Now add finely diced tomatoes to the pan. To incorporate the components, thoroughly stir the mixture. The tomatoes will provide tanginess and wetness to the meal, producing a great flavor balance.
Sprinkle turmeric powder and coriander powder over the mixture to add color and flavor. Sauté the items until the oil separates from the sides of the pan. This means that the spices have been properly cooked and their flavors have been liberated.
Add 4 cups of shredded cabbage and 1 cup of green peas to the pan now. Combine the veggies and the spice-infused mixture well. This combination gives the meal a lovely crunch and a hint of sweetness.
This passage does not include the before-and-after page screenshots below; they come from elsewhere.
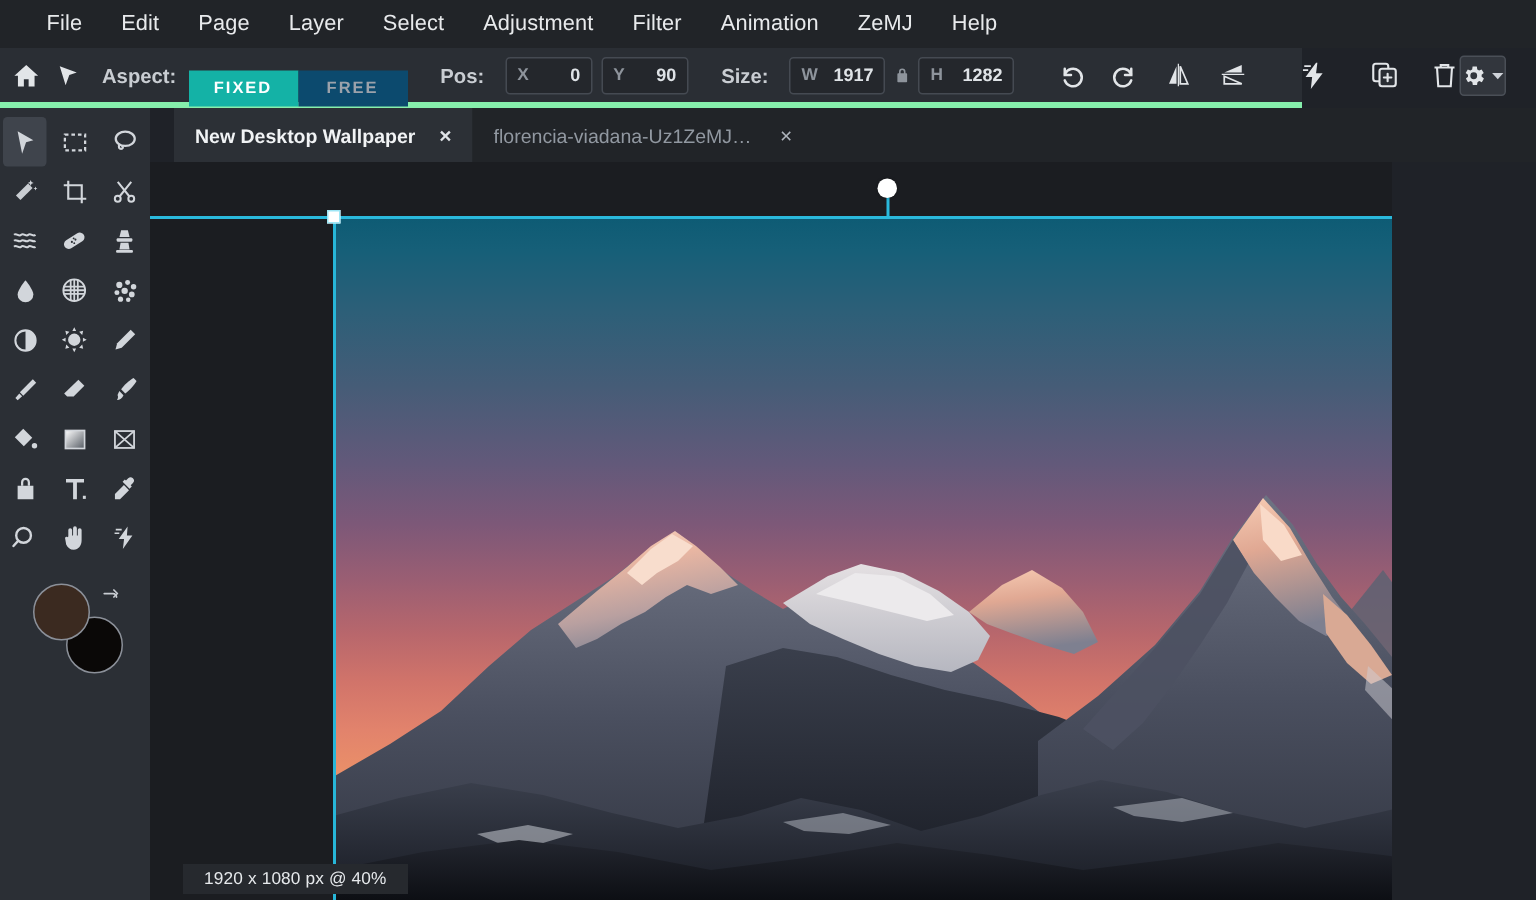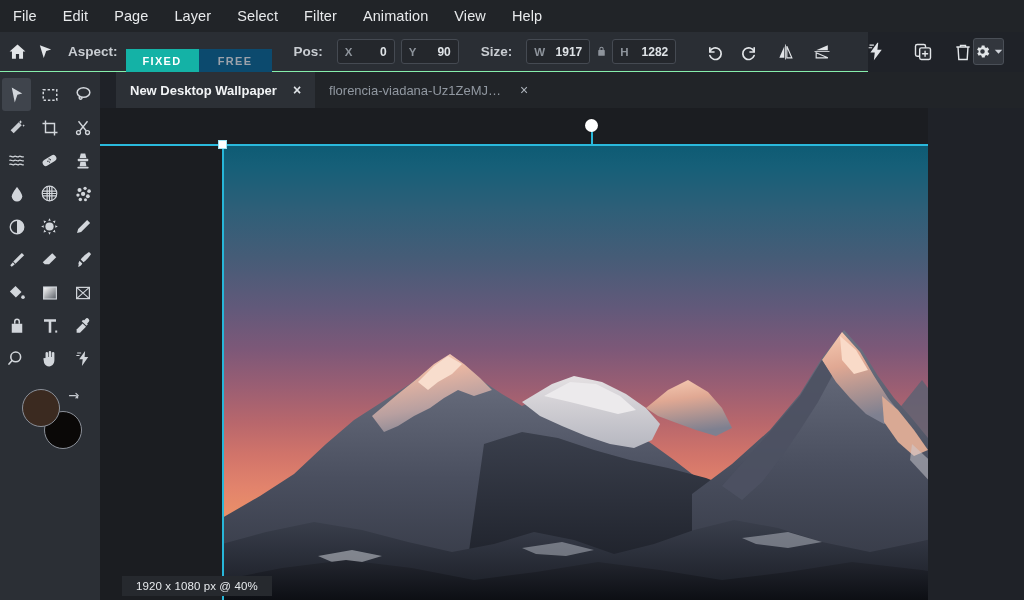--- a/index.html
+++ b/index.html
@@ -15,6 +15,7 @@
   .menubar {
     position: absolute; top: 0; left: 0; width: 1024px; height: 32px;
     background: #212428; display: flex; align-items: center;
+    padding-left: 18px;
   }
   .menu-item {
     color: #e8eaec; font-size: 14.5px; padding: 0 13px; height: 32px;

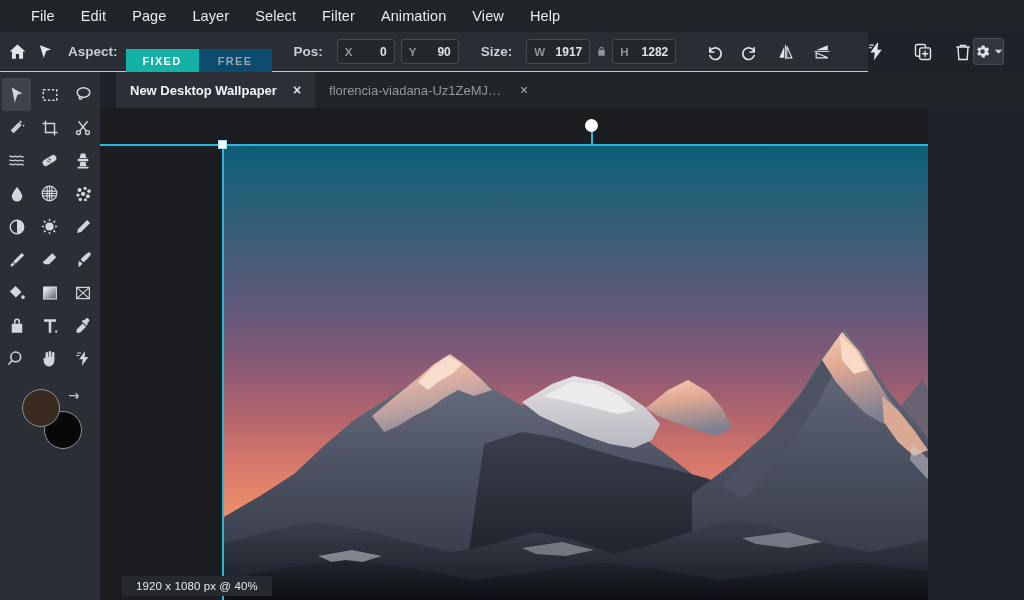--- a/index.html
+++ b/index.html
@@ -154,6 +154,7 @@
     <div class="menu-item">Page</div>
     <div class="menu-item">Layer</div>
     <div class="menu-item">Select</div>
+    <div class="menu-item">Adjustment</div>
     <div class="menu-item">Filter</div>
     <div class="menu-item">Animation</div>
     <div class="menu-item">View</div>

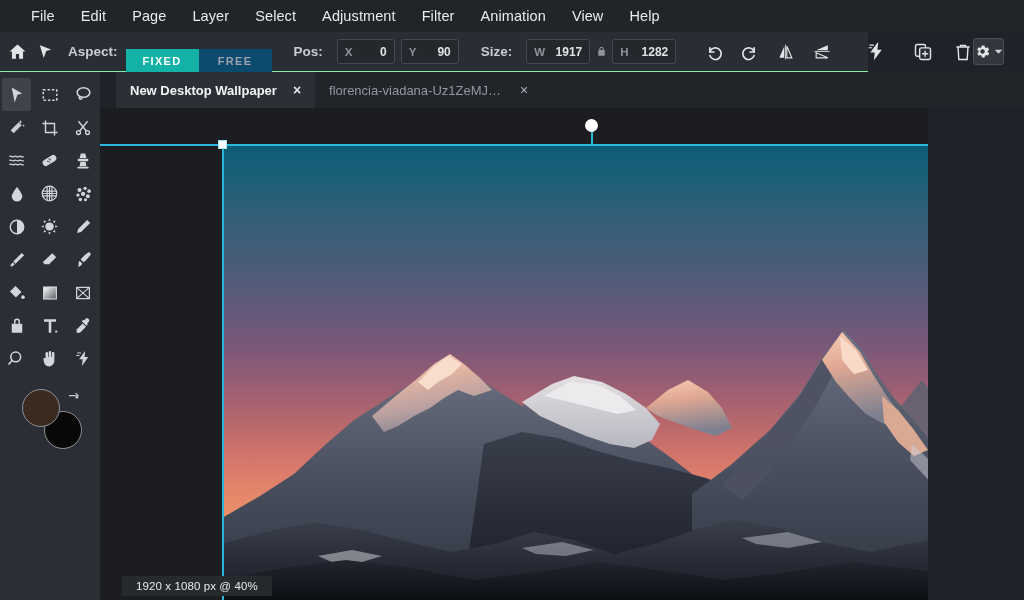--- a/index.html
+++ b/index.html
@@ -157,7 +157,7 @@
     <div class="menu-item">Adjustment</div>
     <div class="menu-item">Filter</div>
     <div class="menu-item">Animation</div>
-    <div class="menu-item">View</div>
+    <div class="menu-item">ZeMJ</div>
     <div class="menu-item">Help</div>
   </div>
 

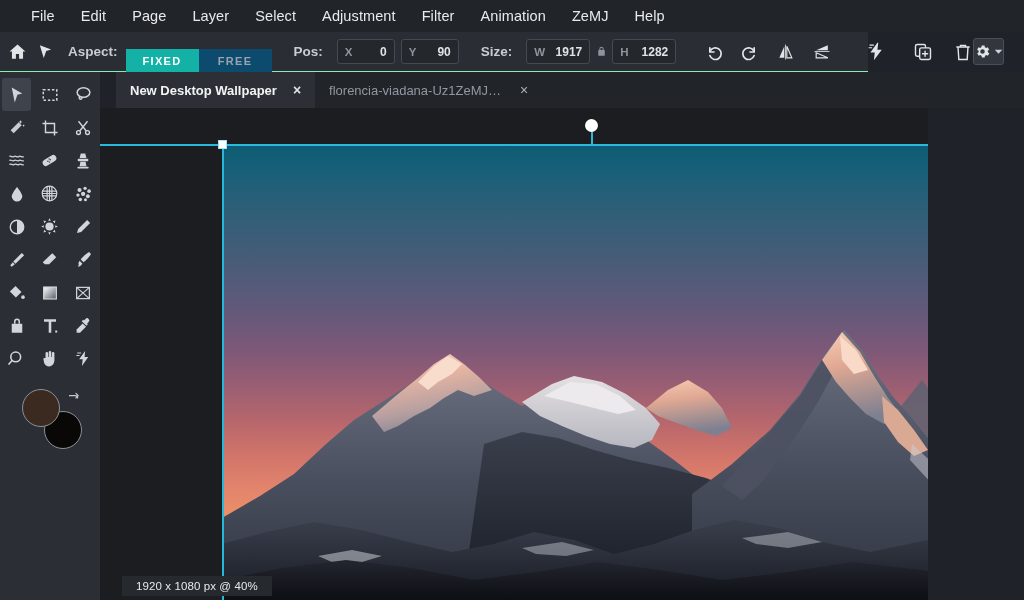--- a/index.html
+++ b/index.html
@@ -26,7 +26,7 @@
   .toolbar {
     position: absolute; top: 32px; left: 0; width: 868px; height: 40px;
     background: #2a2e34; display: flex; align-items: center;
-    border-bottom: 1px solid #86efac;
+    border-bottom: 4px solid #86efac;
   }
   .tb-icon {
     width: 34px; height: 34px; display: flex; align-items: center;

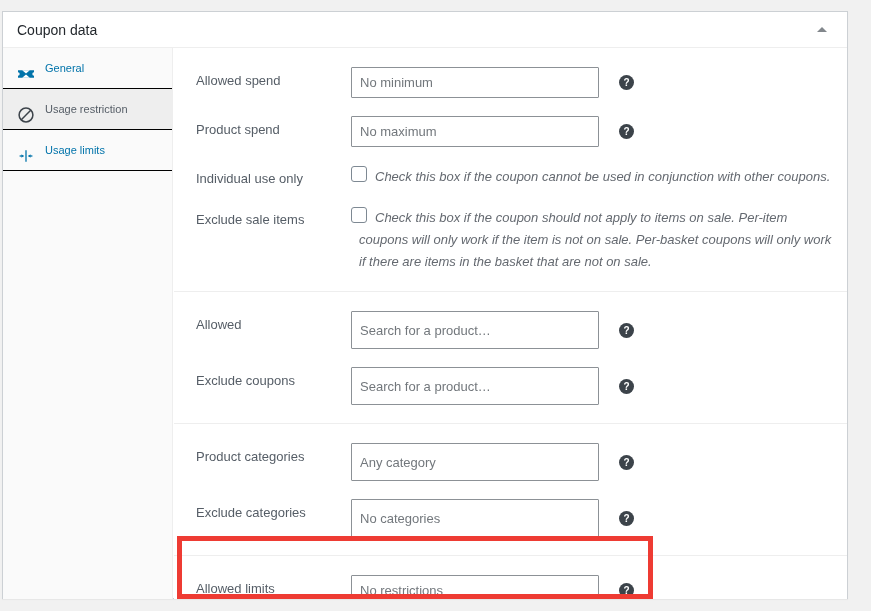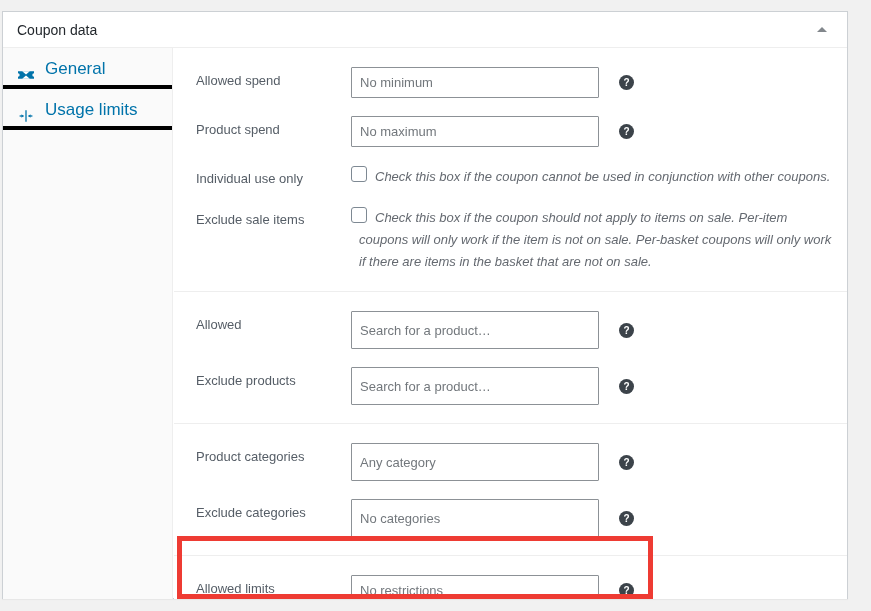--- a/index.html
+++ b/index.html
@@ -81,9 +81,9 @@
     position: relative;
     height: 41px;
     line-height: 41px;
-    border-bottom: 4px solid #000000;
+    border-bottom: 1px solid #000000;
     padding-left: 42px;
-    font-size: 17px;
+    font-size: 11px;
     cursor: pointer;
     color: #0073aa;
   }

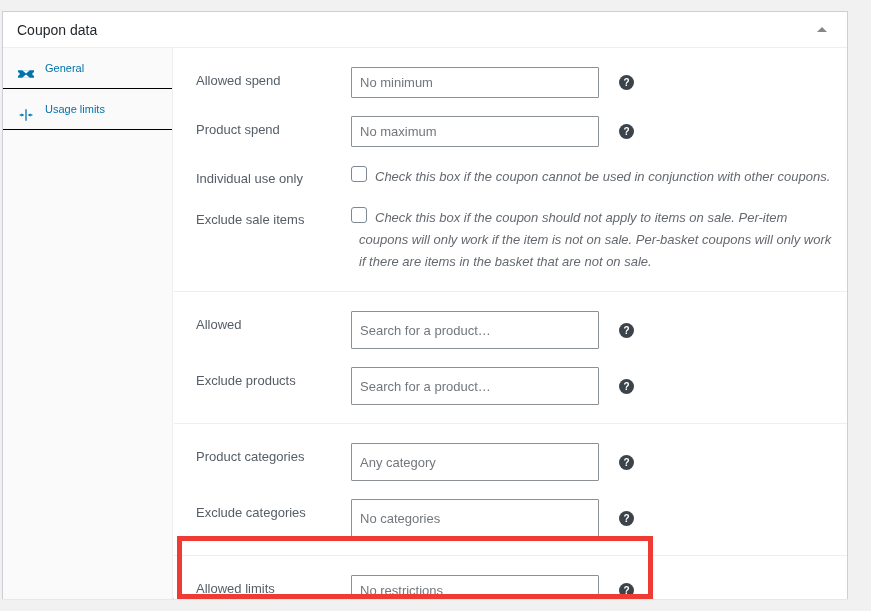--- a/index.html
+++ b/index.html
@@ -227,6 +227,15 @@
         <span class="tab-label">General</span>
       </li>
 
+      <li class="tab active">
+        <span class="tab-ico">
+          <svg width="18" height="18" viewBox="0 0 18 18">
+            <circle cx="9" cy="9" r="6.9" fill="none" stroke="#3c434a" stroke-width="1.5"></circle>
+            <line x1="4.3" y1="13.7" x2="13.7" y2="4.3" stroke="#3c434a" stroke-width="1.5"></line>
+          </svg>
+        </span>
+        <span class="tab-label">Usage restriction</span>
+      </li>
 
       <li class="tab">
         <span class="tab-ico">

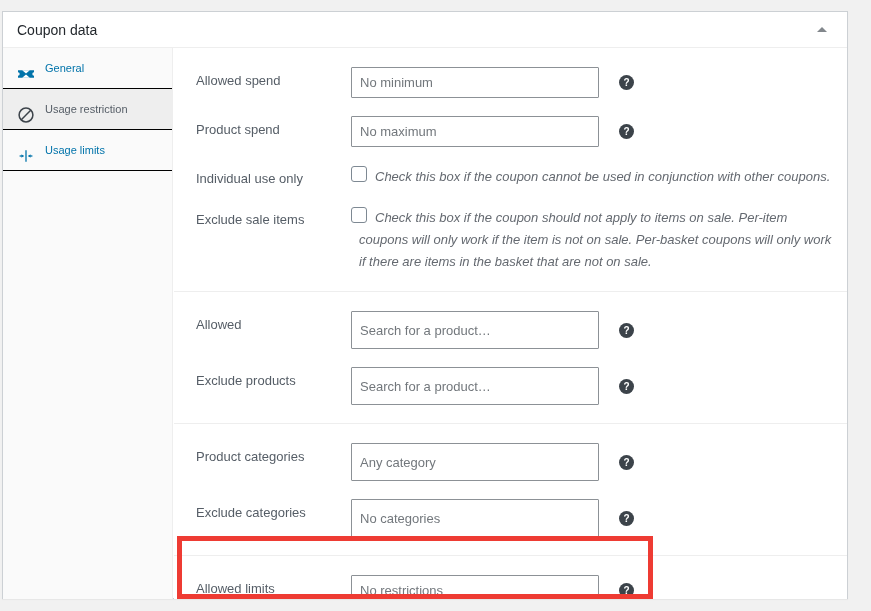--- a/index.html
+++ b/index.html
@@ -299,7 +299,7 @@
         </div>
 
         <div class="field">
-          <label class="field-label">Exclude products</label>
+          <label class="field-label">Exclude coupons</label>
           <div class="field-control">
             <input class="txt tall" type="text" placeholder="Search for a product…" style="">
             <span class="help tall-help">?</span>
Season the mixture with salt that suits your taste. Stir vigorously to distribute the spice equally across the casserole.
Cover the pan with a cover to keep the steam in and the cooking process moving. This stage cooks and softens the veggies in their own moisture, boosting their inherent flavors
After a few minutes, carefully remove the cover and gently stir the mixture. This ensures that the veggies cook uniformly and that they do not cling to the pan.
Cover the pan with a lid and continue to simmer until the peas are cooked. If the rimmed lid has dried up and there isn't enough moisture in the pan, you can add additional water. This ensures that the vegetables cook evenly and do not dry out.
If there is any extra liquid in the pan, reduce the heat to low and continue to cook the vegetables until the moisture evaporates and the dish gets the required consistency.
Finally, top with ½ teaspoon garam masala powder and a sufficient quantity of freshly chopped coriander leaves (dhaniya). To equally distribute the spices and garnish, thoroughly combine all of the ingredients.
Your Indian-style cabbage is now ready to serve.